- Reference style: The Most Reverend
- Spoken style: Your Excellency
- Religious style: Monsignor
- Posthumous style: nonle

= João Batista Becker =

German-Brazilian Catholic prelate (1870–1946)

João Batista Becker (February 24, 1870 – June 15, 1946) was a German-Brazilian prelate of the Roman Catholic Church, serving as Archbishop of Porto Alegre from 1912 until his death.

Born in Sankt Wendel, Germany, he was ordained to the priesthood on August 2, 1886.

On May 3, 1908, Becker was appointed the first Bishop of Santa Caterina, Brazil, by Pope Pius X. He received his episcopal consecration on the following September 18 from Archbishop Cláudio Gonçalves Ponce de Leon, CM, with Bishops João Braga and João Pimenta serving as co-consecrators. Becker was later named Archbishop of Porto Alegre on August 1, 1912, being installed as such on December 8 of that same year.

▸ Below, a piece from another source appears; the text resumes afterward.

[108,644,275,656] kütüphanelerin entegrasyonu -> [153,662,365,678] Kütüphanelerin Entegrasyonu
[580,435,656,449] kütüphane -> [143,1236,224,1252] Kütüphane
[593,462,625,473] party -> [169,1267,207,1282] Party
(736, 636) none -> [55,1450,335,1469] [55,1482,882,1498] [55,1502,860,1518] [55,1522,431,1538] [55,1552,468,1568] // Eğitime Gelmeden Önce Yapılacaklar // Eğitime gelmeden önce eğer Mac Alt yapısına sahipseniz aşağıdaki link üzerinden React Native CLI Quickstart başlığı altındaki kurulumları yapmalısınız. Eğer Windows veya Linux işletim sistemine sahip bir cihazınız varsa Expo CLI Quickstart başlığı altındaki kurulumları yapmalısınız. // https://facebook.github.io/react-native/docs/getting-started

In October 1930, the Archbishop praised the Revolution, saying, "The Rio Grande do Sul forces are formed of the pick of our youth, and with dignity and honor. The military organization is perfect. The national revolution, a logical consequence of regrettable facts, goes irresistibly on its way to triumph. Religious feeling animates and strengthens our soldiers. The victory of the allied troops will begin a new era of national prosperity. May the Lord of Hosts shorten the days of the struggle, and grant us peace, from north and south, for the happiness of the nation and the glory of religion".

He died at age 76, after serving as Porto Alegre's archbishop for thirty-three years.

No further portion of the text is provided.